**Assignment:**
The records are to be repeated in full, with the images removed.

◆ ◆ ◆

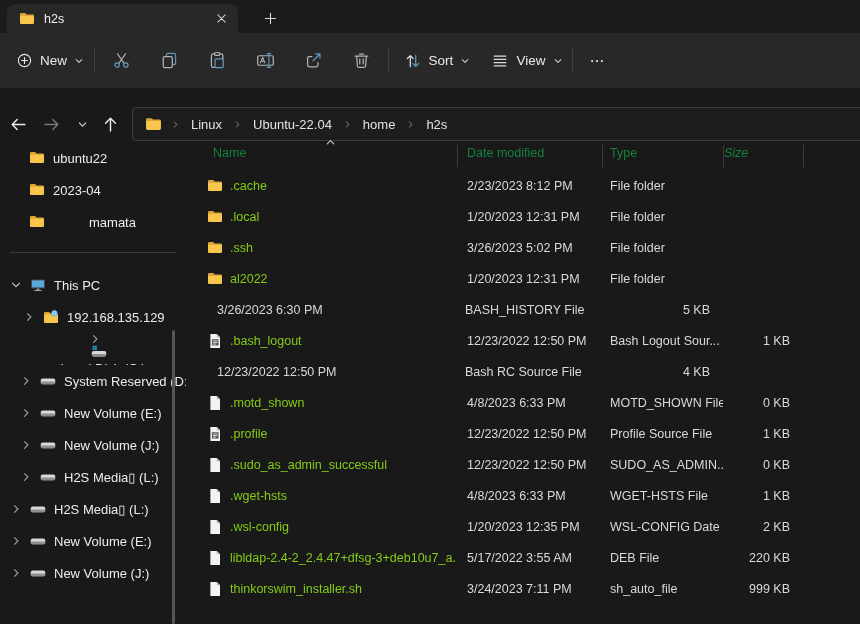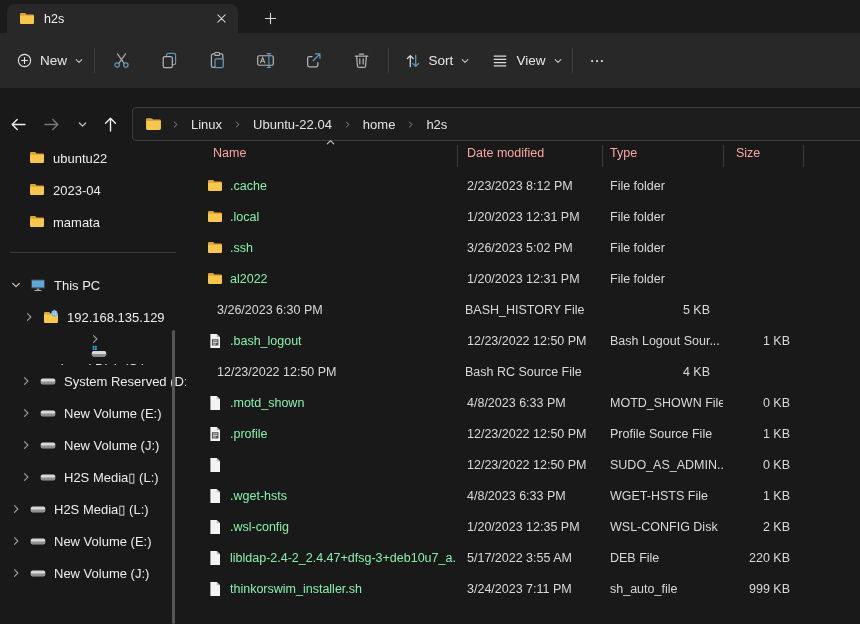"Name" .list-header { color: #fca5a5 -> #15803d }
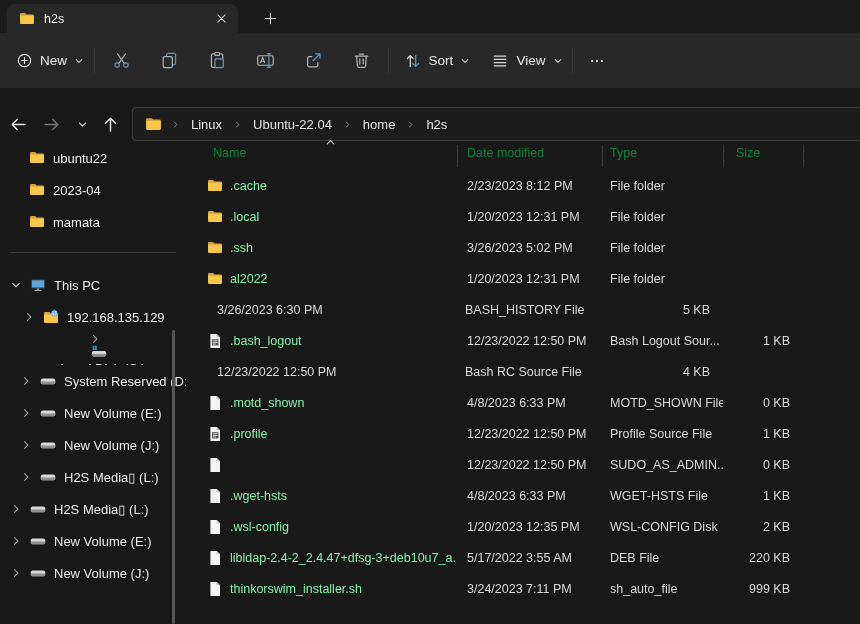"Size" .hcell.h-size { font-style: none -> italic; padding-left: 13px -> 1px }
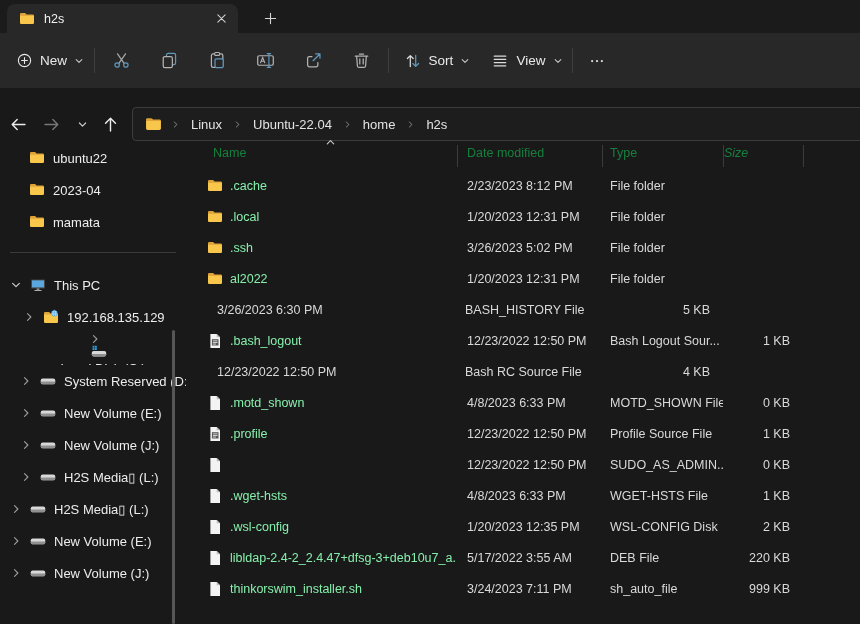".cache" .cell-name { color: #86efac -> #84cc16 }
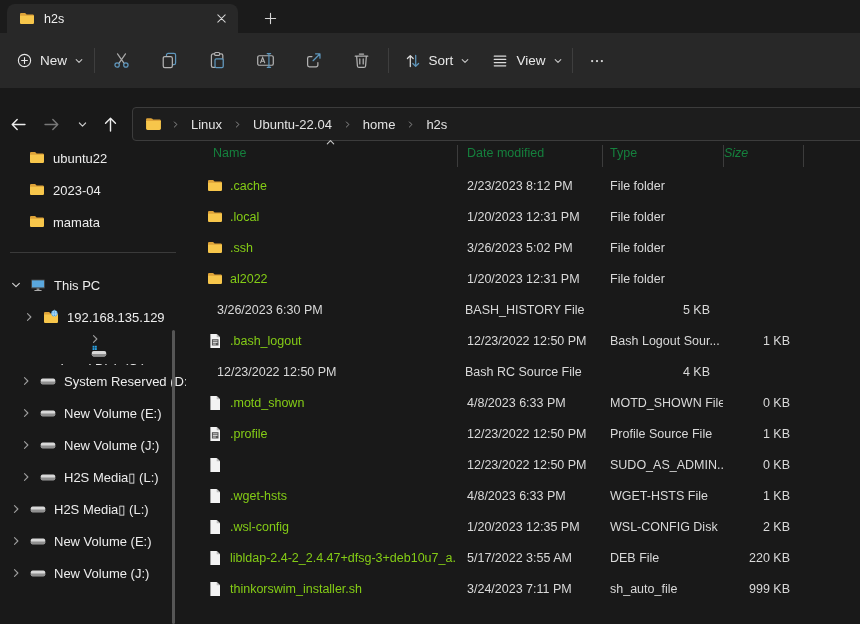"mamata" div.side-item { gap: none -> 36px }
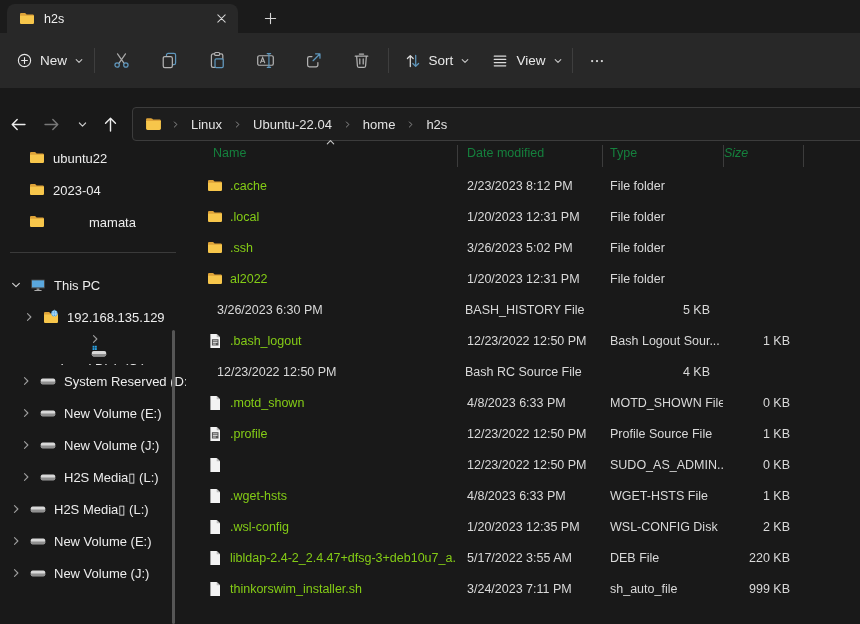".sudo_as_admin_successful" span.nm { html: none -> <span>.sudo_as_admin_successful</span> }
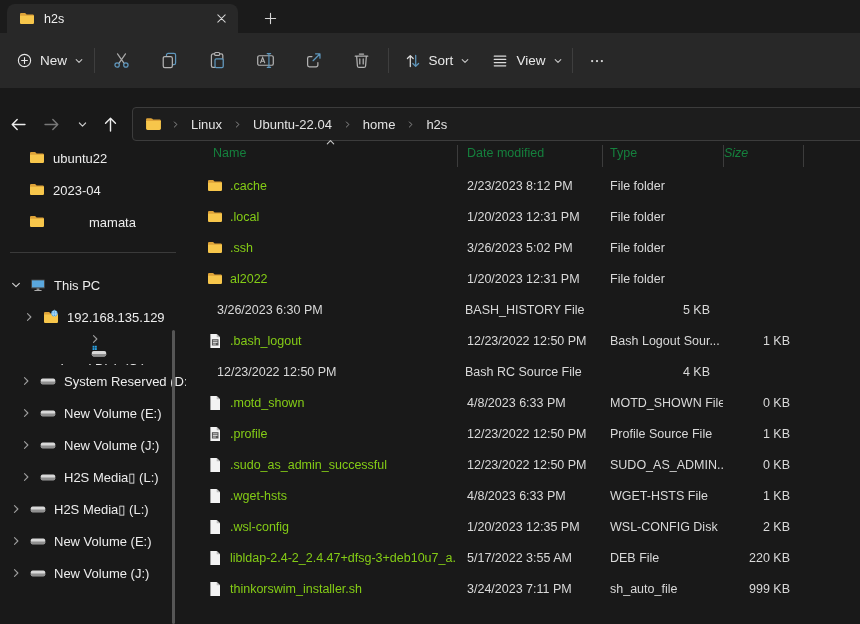"WSL-CONFIG Disk" span.cell-type { text: Disk -> Date }
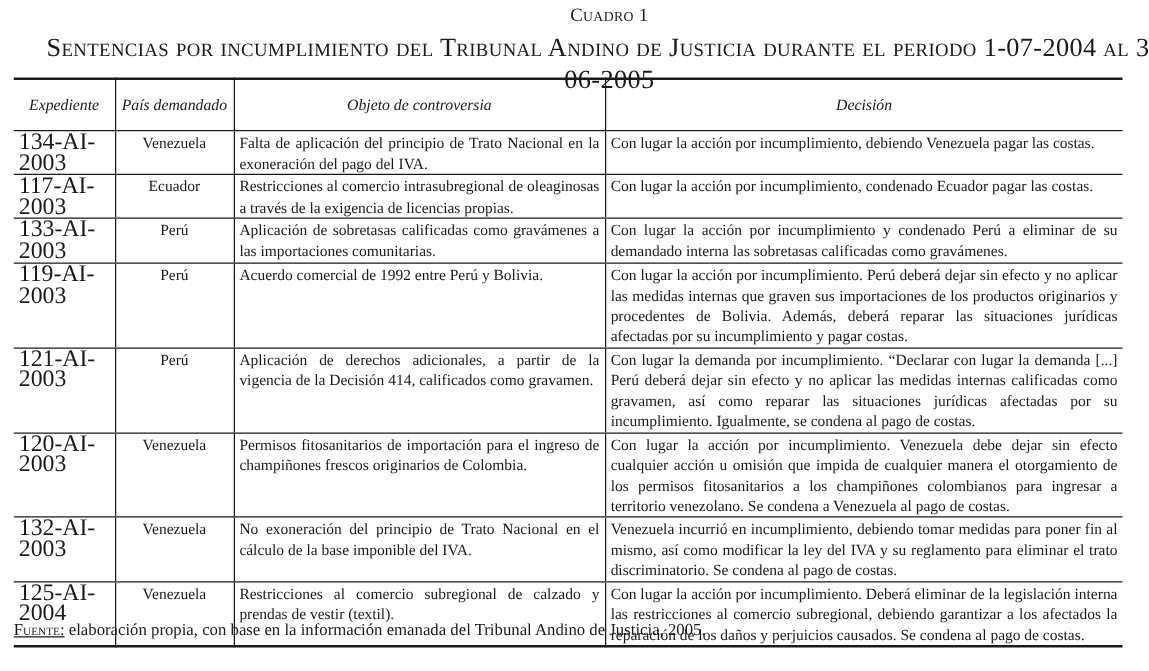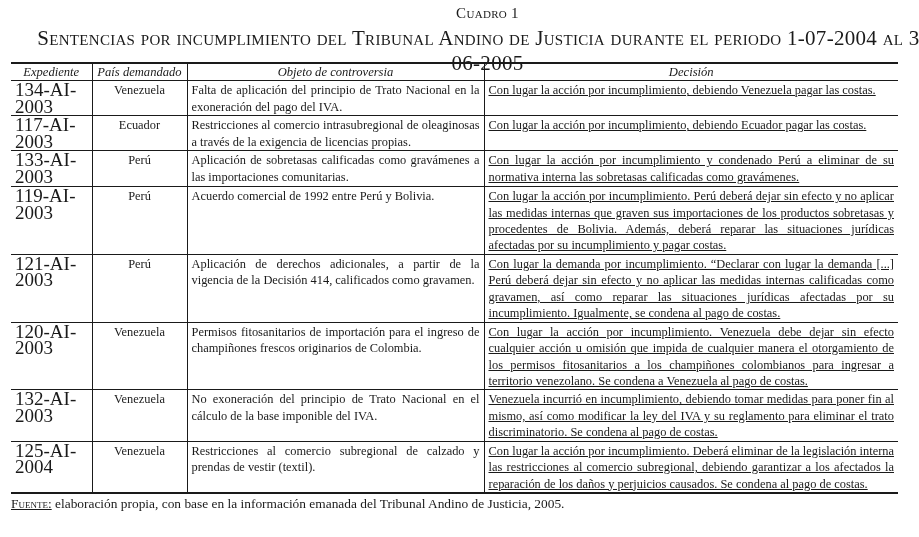"Expediente" table.main th { padding: 0 3px -> 12px 3px }
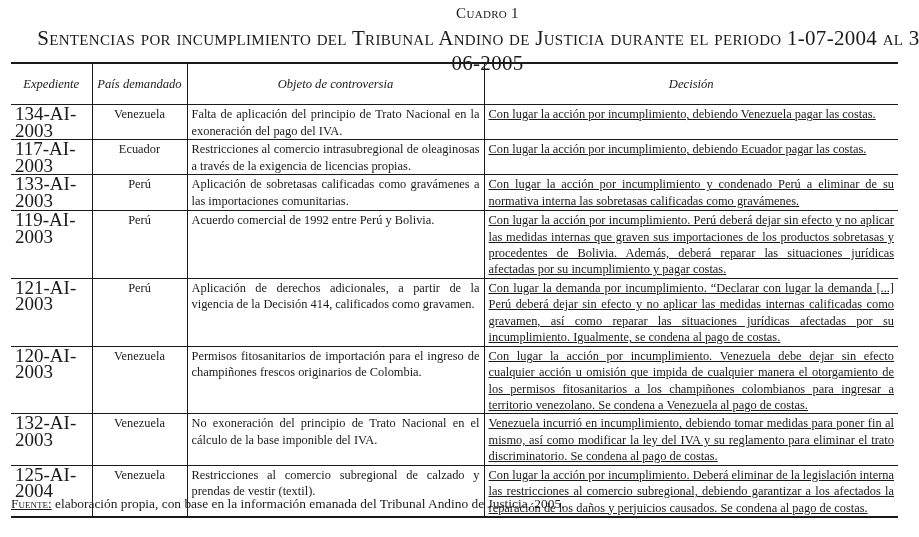"Con lugar la acción por" td.dec { text-decoration: underline -> none }
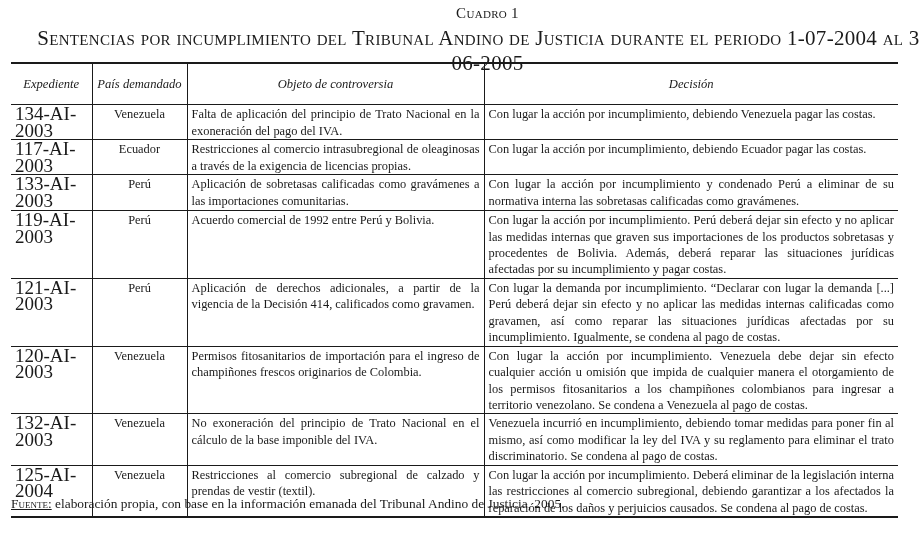"Con lugar la acción por incumplimiento, debiendo Ecuador" td.dec { text: debiendo -> condenado }
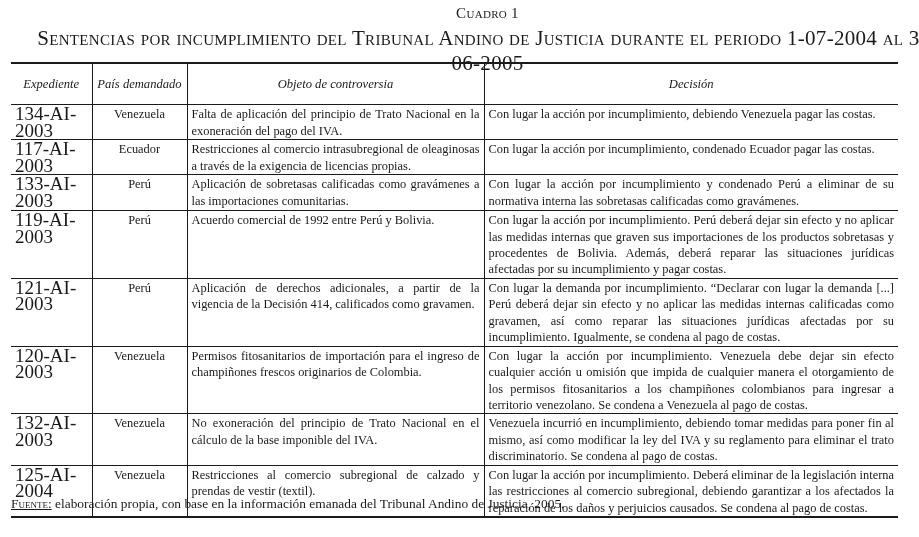"Con lugar la acción por incumplimiento" td.dec { text: normativa -> demandado }
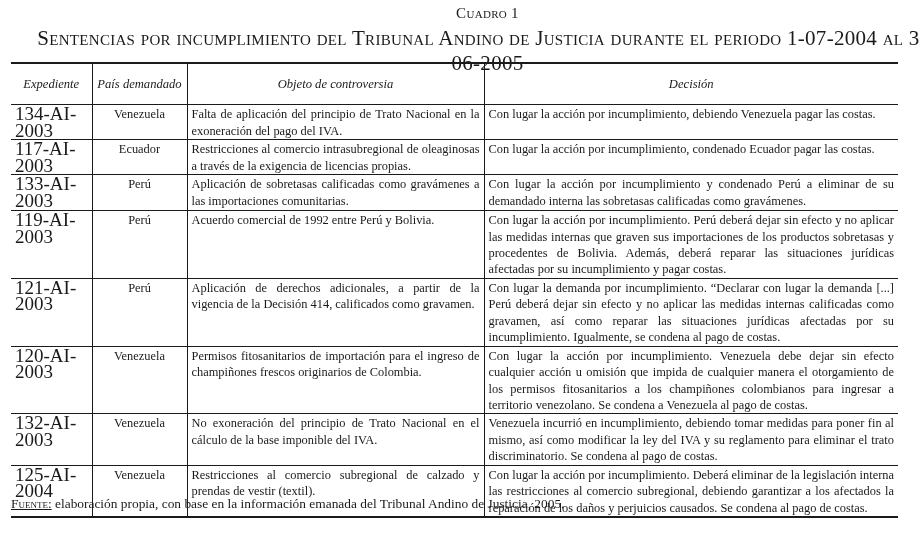"Con lugar la acción por incumplimiento. Perú" td.dec { text: sobretasas -> originarios }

◆ ◆ ◆

**Answer area:**
"Name" .list-header { color: #fca5a5 -> #15803d }
"Size" .hcell.h-size { font-style: none -> italic; padding-left: 13px -> 1px }
".cache" .cell-name { color: #86efac -> #84cc16 }
"mamata" div.side-item { gap: none -> 36px }
".sudo_as_admin_successful" span.nm { html: none -> <span>.sudo_as_admin_successful</span> }
"WSL-CONFIG Disk" span.cell-type { text: Disk -> Date }
"Expediente" table.main th { padding: 0 3px -> 12px 3px }
"Con lugar la acción por" td.dec { text-decoration: underline -> none }
"Con lugar la acción por incumplimiento, debiendo Ecuador" td.dec { text: debiendo -> condenado }
"Con lugar la acción por incumplimiento" td.dec { text: normativa -> demandado }
"Con lugar la acción por incumplimiento. Perú" td.dec { text: sobretasas -> originarios }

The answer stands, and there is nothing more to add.